This study suggests the psychiatric context of acute/early infection encompasses an elevated prevalence of psychiatric disorders exceeding those observed in recent national community-based epidemiologic surveys [6
] combined with current anxious and depressive symptoms which in the main were not so severe as to interfere with efforts at early intervention. Furthermore, we found that with the right resources, individuals with acute/early HIV infection reported highly adaptive coping strategies.
Our sample’s rates of mood, substance use disorders, and psychiatric co-morbidity, with onset pre-HIV infection, were consistent with studies of “chronically” infected individuals [2
]. One in five of study participants had a bipolar disorder, consistent with evidence that persons with this disorder may be at heightened risk for HIV [24
Current mood symptoms of depression and anxiety were mildly elevated, although within the range of previous studies of individuals seen at voluntary testing centers after notification of seropositivity in the era before modern antiretroviral treatments [21
]. However, almost 40% of our participants did have depression symptom scores in the “clinical” range (BDI-II > 13). In the earlier research of chronically infected individuals studied at the point of notification, those in the clinical range at initial testing were likely to have clinically significant symptoms at 1 year follow-up [21
Suicidality in the context of HIV/AIDS has long been a concern among the medical and general community [17
]. The current prevalence of suicidal ideation in our study of 21% and the lifetime prevalence of suicide attempts of 32% exceeded the community lifetime prevalence of suicidal ideation (14%, [13
]) and attempts (5%, [13
]). There were no reports of suicide attempts among our participants in the immediate aftermath of testing positive. Those previously attempting suicide typically had lifetime histories of mood or substance use disorders, which are known to elevate risk of attempts. In two individuals (5.9%) rated at “high risk” for suicide, it was unclear whether suicidality antedated or resulted from testing positive. These results are consistent with the notion that most suicidal behavior in HIV-infected persons is related to mood or substance use disorder rather than HIV.
Our findings suggest implications for development of interventions for primary or secondary HIV prevention. The mild current mood symptoms, lack of acute suicidal behavior, and predominant reliance on adaptive coping approaches indicate that a substantial proportion of individuals diagnosed with acute/early HIV infection remain generally hopeful and forward-looking despite the stress of notification of positive testing, suggesting that appropriate prevention interventions would have a high probability of success. Behavioral interventions for people living with HIV might be adapted to apply to the period of acute/early infection [7
]. However, ongoing intervention may be needed for persons with conditions associated with episodic difficulties with impulse control (e.g., bipolar disorder), since reductions in risky sexual behavior after testing positive may be difficult to sustain. With regard to primary prevention, individuals with mood disorders may be especially vulnerable, given the nature of the depressive illness and the likelihood of co-existing substance use disorders. Therefore public mental health centers might particularly be brought into the network of sites promoting testing and education about AHI.
There are several important limitations to this research that may impact on its generalizability. First, our sample size was very small. Next, we only included individuals who were diagnosed in the stage of acute/early infection, whereas most infected persons are diagnosed at a later stage [22
]. It is possible that persons diagnosed with AHI in particular have specific characteristics that make them more likely to be identified and
more likely to have the mental health characteristics observed in our sample. The small sample makes our estimates of the prevalence of psychiatric disorders imprecise; for bipolar disorder, for example, the difference of a few cases would markedly alter our proportions.
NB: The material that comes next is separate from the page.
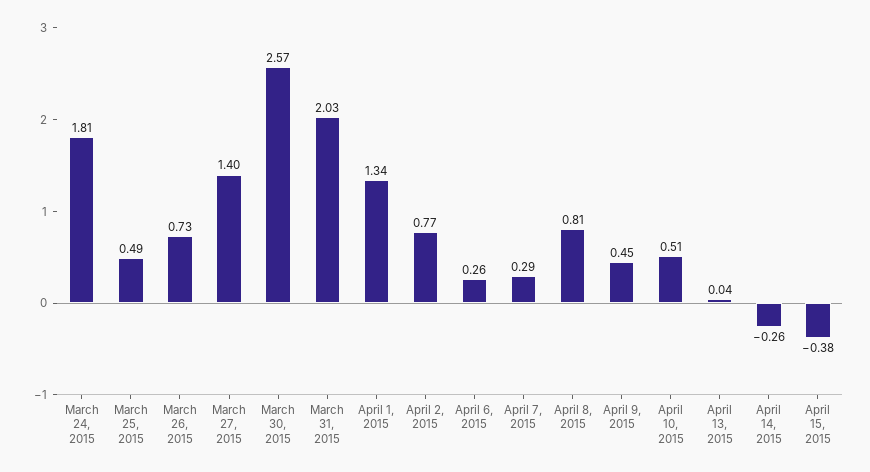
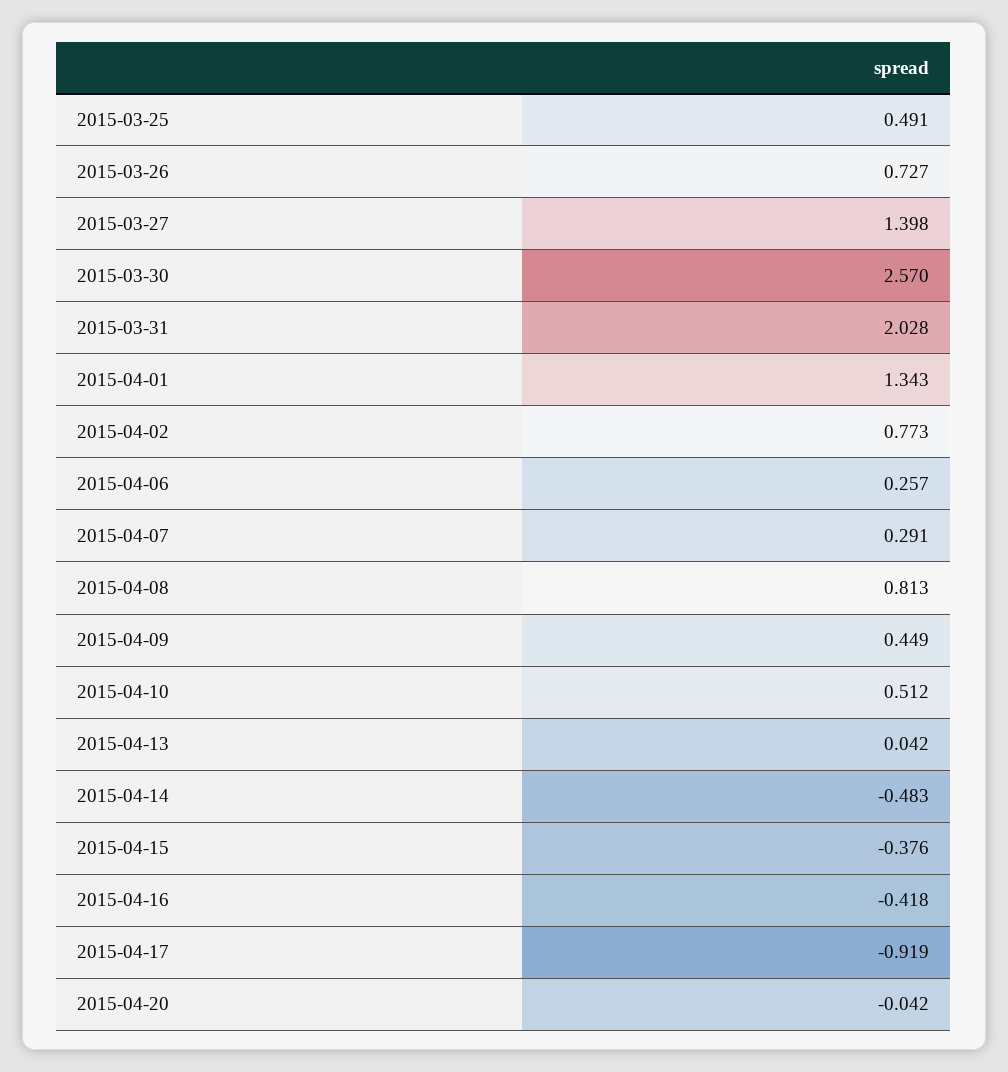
March 24, 2015: 1.81 -> none
April 14, 2015: -0.26 -> -0.483
2015-04-16: none -> -0.418
2015-04-17: none -> -0.919
2015-04-20: none -> -0.042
It may also be the case that by recruiting from sites offering testing and treatment we sampled for individuals already involved in other systems of care, including mental health or substance abuse care systems. Recruiting a population with a high base rate of psychopathology would overestimate rates of mood and substance use disorders in persons with acute/early HIV infection. Another limitation is that we did not determine whether people diagnosed with acute/early infection experience greater distress than chronically infected individuals. Knowing if episodes of mental disorder or distress tends to be more likely during the time surrounding acute/early infection would help inform interventions. Finally, our sample consisted of predominantly gay men from major urban areas with well-organized gay communities. This may account for the high level of adaptive coping observed in our sample, with the concomitant access to clinical and social services and integration into an HIV-positive “community.”
Despite these limitations it is possible that including mental health considerations into behavioral prevention perspectives may help expand and advance development of interventions aimed at reducing risk of HIV transmission and acquisition.